§ **WHAT TO PRODUCE**
Set down the whole listing below exactly. The pictures stay out.

§ **DATASET EXCERPTS**
--- START ---

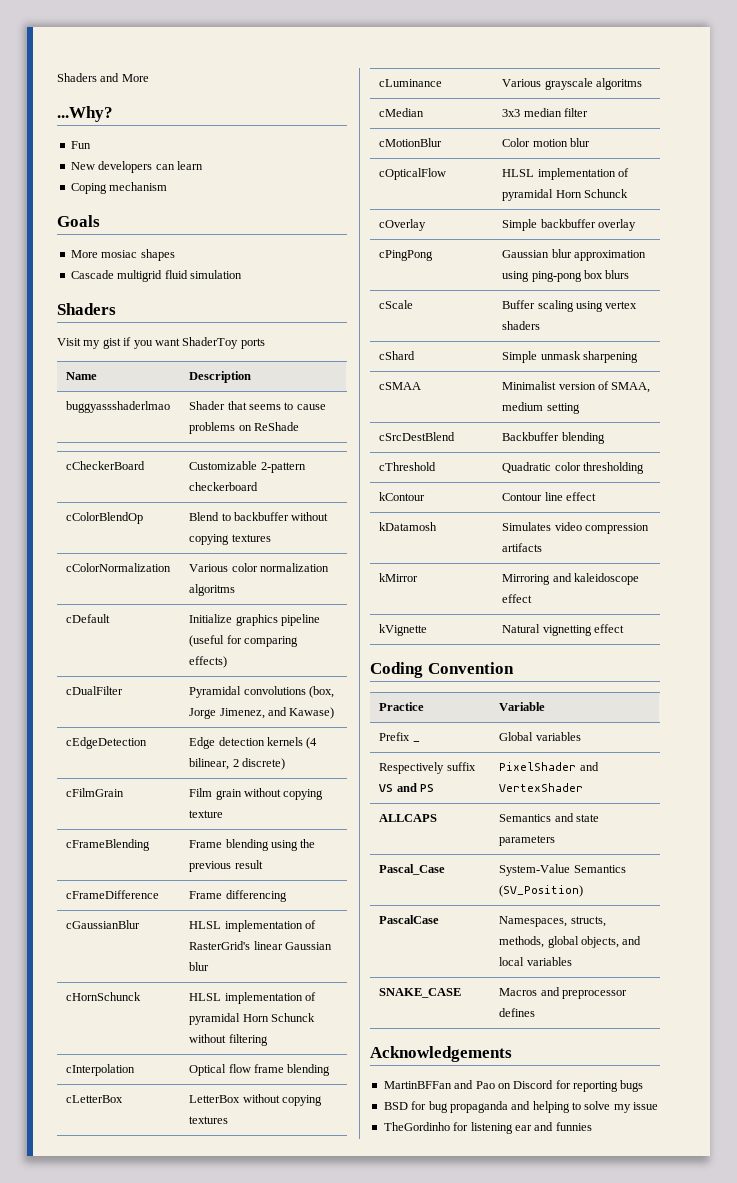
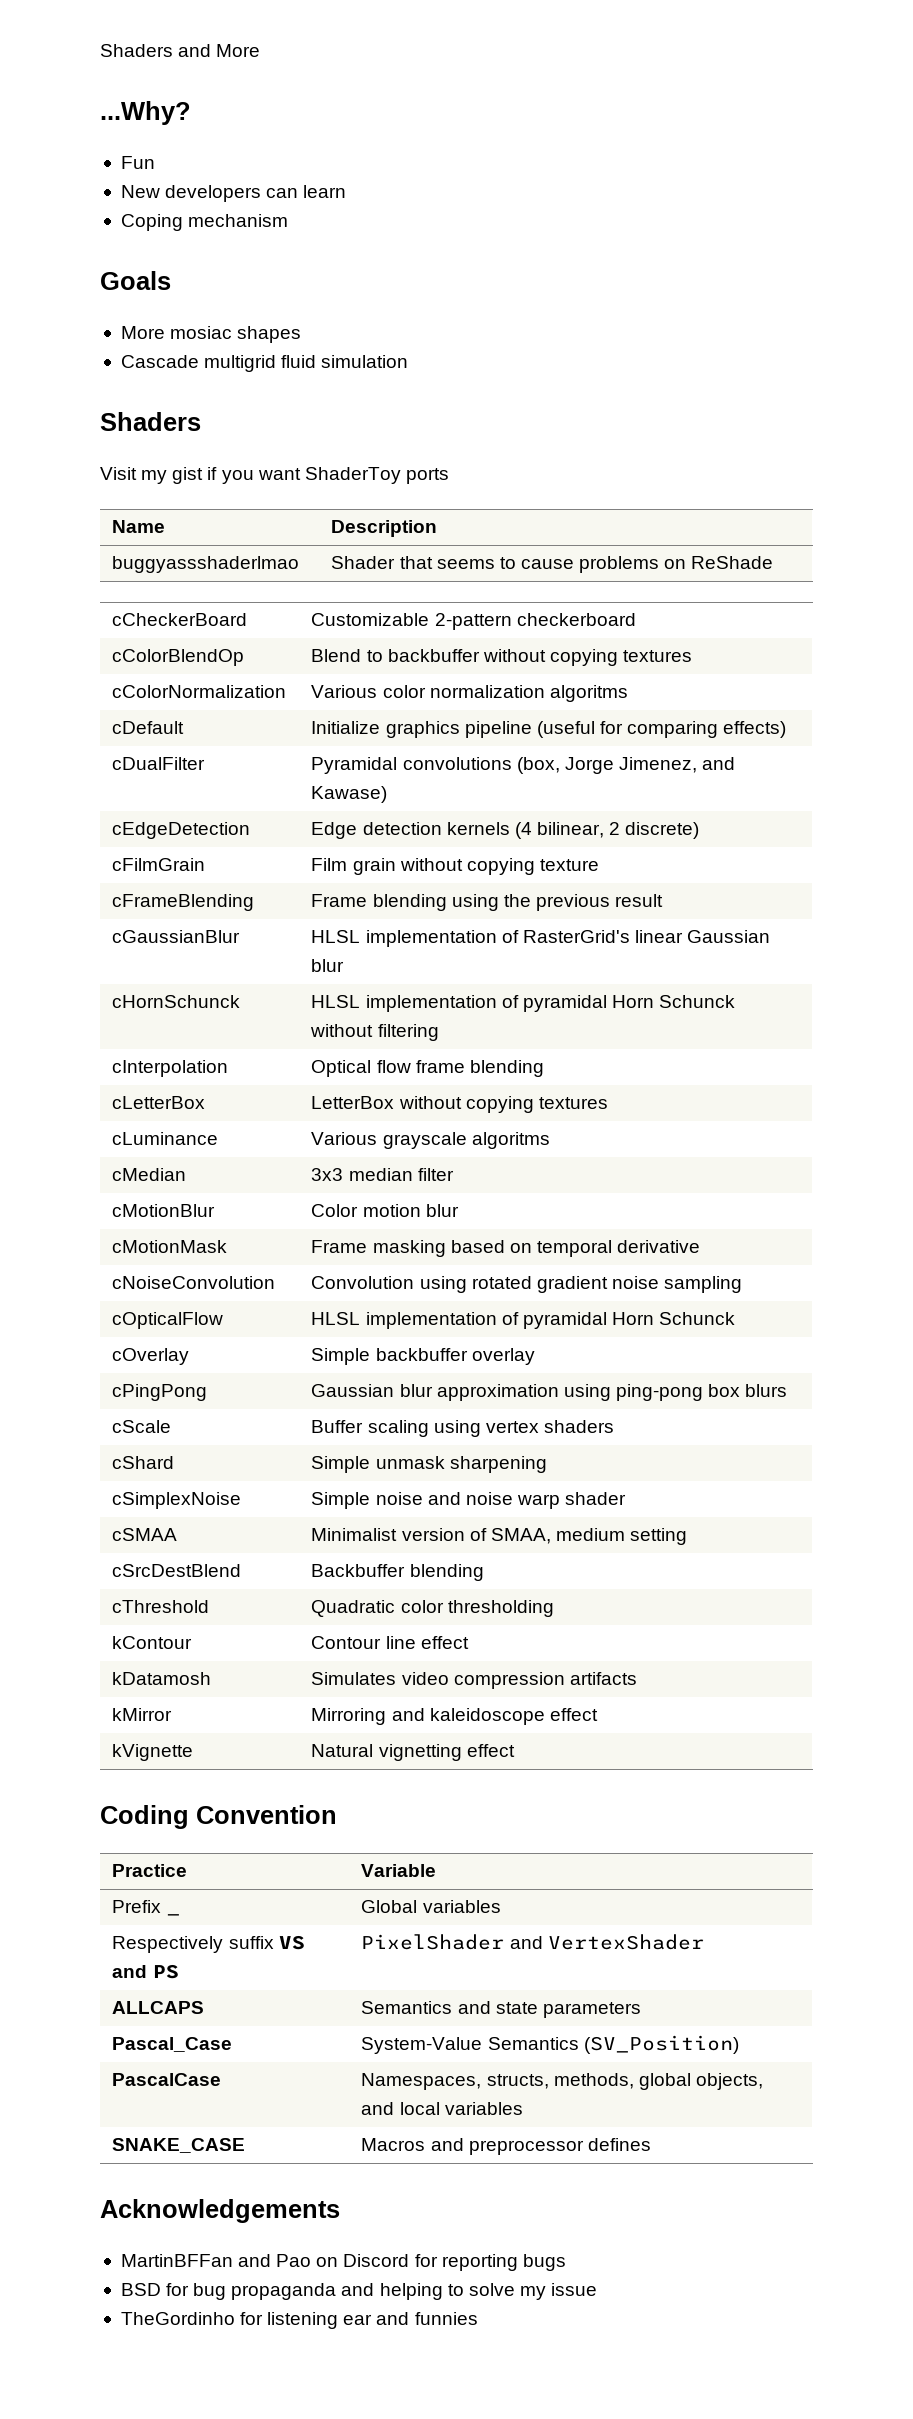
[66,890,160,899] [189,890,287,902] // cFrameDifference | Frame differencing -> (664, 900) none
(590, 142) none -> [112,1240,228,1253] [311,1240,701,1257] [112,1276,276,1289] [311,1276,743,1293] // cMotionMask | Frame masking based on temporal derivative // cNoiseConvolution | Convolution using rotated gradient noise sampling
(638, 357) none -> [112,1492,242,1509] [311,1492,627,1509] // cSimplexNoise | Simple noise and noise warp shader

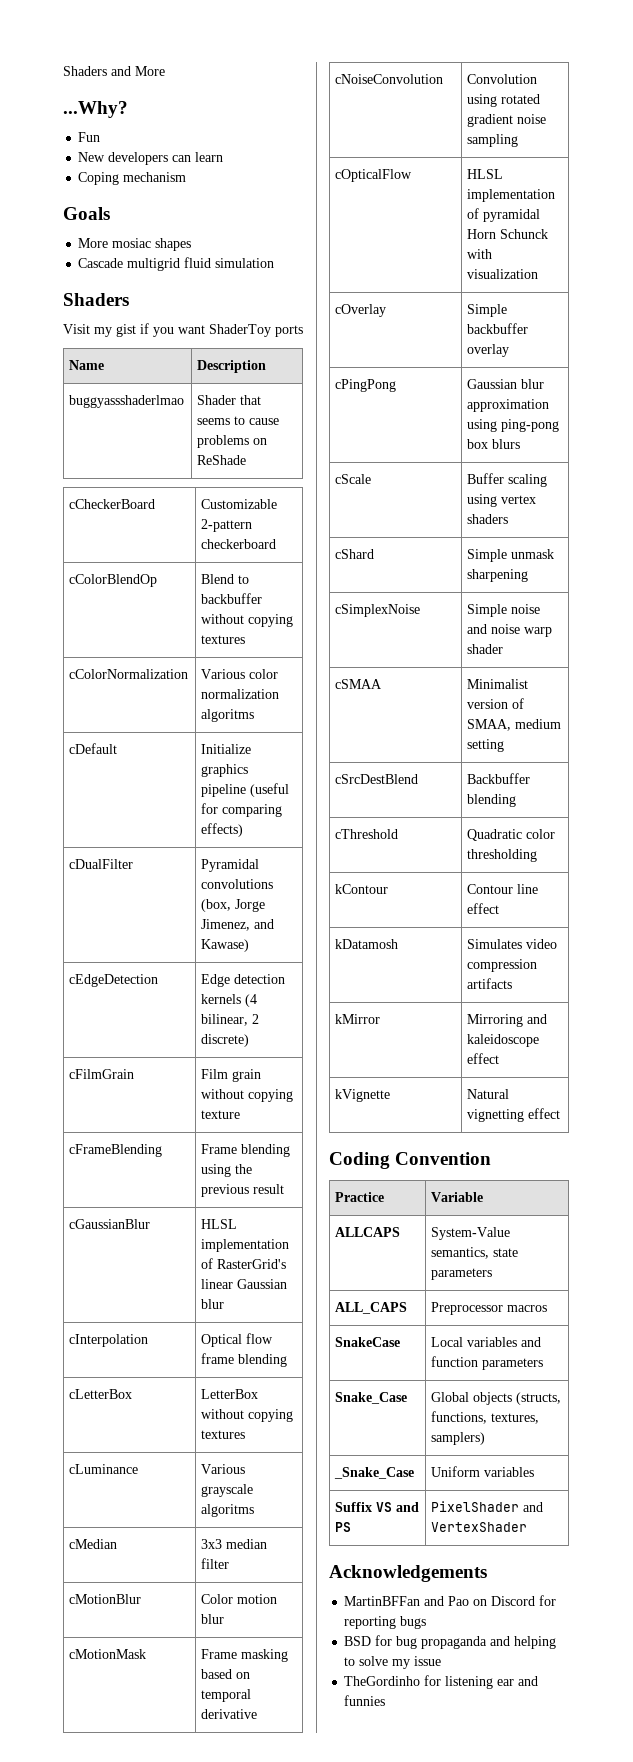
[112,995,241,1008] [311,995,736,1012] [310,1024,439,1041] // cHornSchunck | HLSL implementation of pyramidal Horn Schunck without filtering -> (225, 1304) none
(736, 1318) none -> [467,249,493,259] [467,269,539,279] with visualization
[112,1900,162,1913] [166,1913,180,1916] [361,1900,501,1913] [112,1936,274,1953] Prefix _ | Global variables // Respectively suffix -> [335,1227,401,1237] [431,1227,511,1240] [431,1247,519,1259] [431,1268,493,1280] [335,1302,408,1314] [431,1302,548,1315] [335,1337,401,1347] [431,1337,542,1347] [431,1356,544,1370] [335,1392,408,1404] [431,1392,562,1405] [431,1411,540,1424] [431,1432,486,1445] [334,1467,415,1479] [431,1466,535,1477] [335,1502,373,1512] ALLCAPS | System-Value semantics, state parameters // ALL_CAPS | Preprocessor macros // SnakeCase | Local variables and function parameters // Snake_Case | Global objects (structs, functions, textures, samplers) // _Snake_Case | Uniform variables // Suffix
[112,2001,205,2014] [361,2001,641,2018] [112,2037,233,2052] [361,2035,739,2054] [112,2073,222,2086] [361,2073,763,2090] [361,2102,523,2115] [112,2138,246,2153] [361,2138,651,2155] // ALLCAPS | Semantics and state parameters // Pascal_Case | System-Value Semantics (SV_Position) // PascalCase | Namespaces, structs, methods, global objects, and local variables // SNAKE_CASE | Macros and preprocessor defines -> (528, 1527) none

--- END ---

§ **TASK ANSWER**
[66,890,160,899] [189,890,287,902] // cFrameDifference | Frame differencing -> (664, 900) none
(590, 142) none -> [112,1240,228,1253] [311,1240,701,1257] [112,1276,276,1289] [311,1276,743,1293] // cMotionMask | Frame masking based on temporal derivative // cNoiseConvolution | Convolution using rotated gradient noise sampling
(638, 357) none -> [112,1492,242,1509] [311,1492,627,1509] // cSimplexNoise | Simple noise and noise warp shader

[112,995,241,1008] [311,995,736,1012] [310,1024,439,1041] // cHornSchunck | HLSL implementation of pyramidal Horn Schunck without filtering -> (225, 1304) none
(736, 1318) none -> [467,249,493,259] [467,269,539,279] with visualization
[112,1900,162,1913] [166,1913,180,1916] [361,1900,501,1913] [112,1936,274,1953] Prefix _ | Global variables // Respectively suffix -> [335,1227,401,1237] [431,1227,511,1240] [431,1247,519,1259] [431,1268,493,1280] [335,1302,408,1314] [431,1302,548,1315] [335,1337,401,1347] [431,1337,542,1347] [431,1356,544,1370] [335,1392,408,1404] [431,1392,562,1405] [431,1411,540,1424] [431,1432,486,1445] [334,1467,415,1479] [431,1466,535,1477] [335,1502,373,1512] ALLCAPS | System-Value semantics, state parameters // ALL_CAPS | Preprocessor macros // SnakeCase | Local variables and function parameters // Snake_Case | Global objects (structs, functions, textures, samplers) // _Snake_Case | Uniform variables // Suffix
[112,2001,205,2014] [361,2001,641,2018] [112,2037,233,2052] [361,2035,739,2054] [112,2073,222,2086] [361,2073,763,2090] [361,2102,523,2115] [112,2138,246,2153] [361,2138,651,2155] // ALLCAPS | Semantics and state parameters // Pascal_Case | System-Value Semantics (SV_Position) // PascalCase | Namespaces, structs, methods, global objects, and local variables // SNAKE_CASE | Macros and preprocessor defines -> (528, 1527) none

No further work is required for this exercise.